■ Problem details
For each line of the data below that contains "method", return that line.

■ Data shown
◇ ◇ ◇ ◇

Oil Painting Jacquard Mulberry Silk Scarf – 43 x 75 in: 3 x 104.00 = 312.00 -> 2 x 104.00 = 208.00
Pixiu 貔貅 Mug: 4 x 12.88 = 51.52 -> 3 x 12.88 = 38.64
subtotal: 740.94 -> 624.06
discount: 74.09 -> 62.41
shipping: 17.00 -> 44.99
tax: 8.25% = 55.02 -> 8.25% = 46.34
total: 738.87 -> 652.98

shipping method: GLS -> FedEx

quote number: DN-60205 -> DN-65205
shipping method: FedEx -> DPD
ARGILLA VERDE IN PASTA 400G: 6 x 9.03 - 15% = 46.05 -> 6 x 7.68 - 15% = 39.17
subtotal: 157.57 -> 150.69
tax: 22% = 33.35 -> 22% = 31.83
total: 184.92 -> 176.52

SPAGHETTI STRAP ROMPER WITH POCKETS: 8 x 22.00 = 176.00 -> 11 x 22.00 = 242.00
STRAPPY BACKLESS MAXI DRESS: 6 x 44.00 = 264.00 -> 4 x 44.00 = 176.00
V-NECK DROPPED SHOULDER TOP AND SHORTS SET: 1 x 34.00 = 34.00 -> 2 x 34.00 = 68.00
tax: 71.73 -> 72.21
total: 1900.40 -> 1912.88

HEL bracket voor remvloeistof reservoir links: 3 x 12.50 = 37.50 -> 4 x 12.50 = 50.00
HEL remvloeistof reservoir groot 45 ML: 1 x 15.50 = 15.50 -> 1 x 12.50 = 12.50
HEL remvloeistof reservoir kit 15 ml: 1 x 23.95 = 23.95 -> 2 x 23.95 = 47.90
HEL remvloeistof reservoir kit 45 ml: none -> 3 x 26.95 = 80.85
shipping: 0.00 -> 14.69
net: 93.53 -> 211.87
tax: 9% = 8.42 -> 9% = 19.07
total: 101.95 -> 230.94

◇ ◇ ◇ ◇

■ Your solution
shipping method: GLS -> FedEx
shipping method: FedEx -> DPD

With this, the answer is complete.